### The records

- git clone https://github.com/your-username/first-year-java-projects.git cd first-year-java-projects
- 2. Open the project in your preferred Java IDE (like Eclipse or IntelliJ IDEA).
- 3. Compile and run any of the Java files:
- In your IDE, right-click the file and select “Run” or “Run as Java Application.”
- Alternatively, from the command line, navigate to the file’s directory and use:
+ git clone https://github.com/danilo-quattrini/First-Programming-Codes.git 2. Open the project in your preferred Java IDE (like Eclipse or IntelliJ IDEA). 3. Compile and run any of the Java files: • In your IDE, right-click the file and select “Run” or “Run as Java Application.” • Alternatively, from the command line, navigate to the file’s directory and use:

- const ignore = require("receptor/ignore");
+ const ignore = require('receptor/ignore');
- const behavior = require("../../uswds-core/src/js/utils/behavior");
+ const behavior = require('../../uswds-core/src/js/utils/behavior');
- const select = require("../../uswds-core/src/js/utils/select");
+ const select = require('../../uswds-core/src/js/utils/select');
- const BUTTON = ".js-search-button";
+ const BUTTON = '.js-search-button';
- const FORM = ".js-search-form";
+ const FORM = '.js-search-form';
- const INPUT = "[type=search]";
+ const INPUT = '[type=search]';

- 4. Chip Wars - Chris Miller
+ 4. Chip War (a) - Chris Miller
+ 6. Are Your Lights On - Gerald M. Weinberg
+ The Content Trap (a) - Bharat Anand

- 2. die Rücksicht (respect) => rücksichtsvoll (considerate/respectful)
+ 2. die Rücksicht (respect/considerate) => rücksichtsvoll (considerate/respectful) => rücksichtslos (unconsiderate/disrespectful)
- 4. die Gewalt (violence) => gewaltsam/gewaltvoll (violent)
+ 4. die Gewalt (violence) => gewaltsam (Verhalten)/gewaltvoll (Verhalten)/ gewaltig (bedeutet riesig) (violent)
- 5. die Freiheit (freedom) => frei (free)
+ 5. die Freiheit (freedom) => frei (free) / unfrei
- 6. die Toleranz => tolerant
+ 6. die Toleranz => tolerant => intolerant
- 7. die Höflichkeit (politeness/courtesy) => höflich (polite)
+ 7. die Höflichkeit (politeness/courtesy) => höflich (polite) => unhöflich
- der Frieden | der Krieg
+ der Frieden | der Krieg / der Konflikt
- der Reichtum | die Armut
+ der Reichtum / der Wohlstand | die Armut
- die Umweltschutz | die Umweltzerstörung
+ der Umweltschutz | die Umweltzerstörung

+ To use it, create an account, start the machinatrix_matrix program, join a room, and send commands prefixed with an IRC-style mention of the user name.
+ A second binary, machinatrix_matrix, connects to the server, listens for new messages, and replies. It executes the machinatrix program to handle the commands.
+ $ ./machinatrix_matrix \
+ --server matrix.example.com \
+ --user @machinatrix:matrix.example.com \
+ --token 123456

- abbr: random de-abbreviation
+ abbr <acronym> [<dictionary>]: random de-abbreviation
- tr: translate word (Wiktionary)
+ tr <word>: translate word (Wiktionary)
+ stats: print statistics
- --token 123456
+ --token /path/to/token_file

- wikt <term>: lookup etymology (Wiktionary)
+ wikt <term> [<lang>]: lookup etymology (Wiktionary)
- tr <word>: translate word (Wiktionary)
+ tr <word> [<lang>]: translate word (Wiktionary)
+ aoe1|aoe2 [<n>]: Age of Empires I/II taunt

######

### Problem to work on
Give back every entry, word for word.

### Task result
- git clone https://github.com/your-username/first-year-java-projects.git cd first-year-java-projects
- 2. Open the project in your preferred Java IDE (like Eclipse or IntelliJ IDEA).
- 3. Compile and run any of the Java files:
- In your IDE, right-click the file and select “Run” or “Run as Java Application.”
- Alternatively, from the command line, navigate to the file’s directory and use:
+ git clone https://github.com/danilo-quattrini/First-Programming-Codes.git 2. Open the project in your preferred Java IDE (like Eclipse or IntelliJ IDEA). 3. Compile and run any of the Java files: • In your IDE, right-click the file and select “Run” or “Run as Java Application.” • Alternatively, from the command line, navigate to the file’s directory and use:

- const ignore = require("receptor/ignore");
+ const ignore = require('receptor/ignore');
- const behavior = require("../../uswds-core/src/js/utils/behavior");
+ const behavior = require('../../uswds-core/src/js/utils/behavior');
- const select = require("../../uswds-core/src/js/utils/select");
+ const select = require('../../uswds-core/src/js/utils/select');
- const BUTTON = ".js-search-button";
+ const BUTTON = '.js-search-button';
- const FORM = ".js-search-form";
+ const FORM = '.js-search-form';
- const INPUT = "[type=search]";
+ const INPUT = '[type=search]';

- 4. Chip Wars - Chris Miller
+ 4. Chip War (a) - Chris Miller
+ 6. Are Your Lights On - Gerald M. Weinberg
+ The Content Trap (a) - Bharat Anand

- 2. die Rücksicht (respect) => rücksichtsvoll (considerate/respectful)
+ 2. die Rücksicht (respect/considerate) => rücksichtsvoll (considerate/respectful) => rücksichtslos (unconsiderate/disrespectful)
- 4. die Gewalt (violence) => gewaltsam/gewaltvoll (violent)
+ 4. die Gewalt (violence) => gewaltsam (Verhalten)/gewaltvoll (Verhalten)/ gewaltig (bedeutet riesig) (violent)
- 5. die Freiheit (freedom) => frei (free)
+ 5. die Freiheit (freedom) => frei (free) / unfrei
- 6. die Toleranz => tolerant
+ 6. die Toleranz => tolerant => intolerant
- 7. die Höflichkeit (politeness/courtesy) => höflich (polite)
+ 7. die Höflichkeit (politeness/courtesy) => höflich (polite) => unhöflich
- der Frieden | der Krieg
+ der Frieden | der Krieg / der Konflikt
- der Reichtum | die Armut
+ der Reichtum / der Wohlstand | die Armut
- die Umweltschutz | die Umweltzerstörung
+ der Umweltschutz | die Umweltzerstörung

+ To use it, create an account, start the machinatrix_matrix program, join a room, and send commands prefixed with an IRC-style mention of the user name.
+ A second binary, machinatrix_matrix, connects to the server, listens for new messages, and replies. It executes the machinatrix program to handle the commands.
+ $ ./machinatrix_matrix \
+ --server matrix.example.com \
+ --user @machinatrix:matrix.example.com \
+ --token 123456

- abbr: random de-abbreviation
+ abbr <acronym> [<dictionary>]: random de-abbreviation
- tr: translate word (Wiktionary)
+ tr <word>: translate word (Wiktionary)
+ stats: print statistics
- --token 123456
+ --token /path/to/token_file

- wikt <term>: lookup etymology (Wiktionary)
+ wikt <term> [<lang>]: lookup etymology (Wiktionary)
- tr <word>: translate word (Wiktionary)
+ tr <word> [<lang>]: translate word (Wiktionary)
+ aoe1|aoe2 [<n>]: Age of Empires I/II taunt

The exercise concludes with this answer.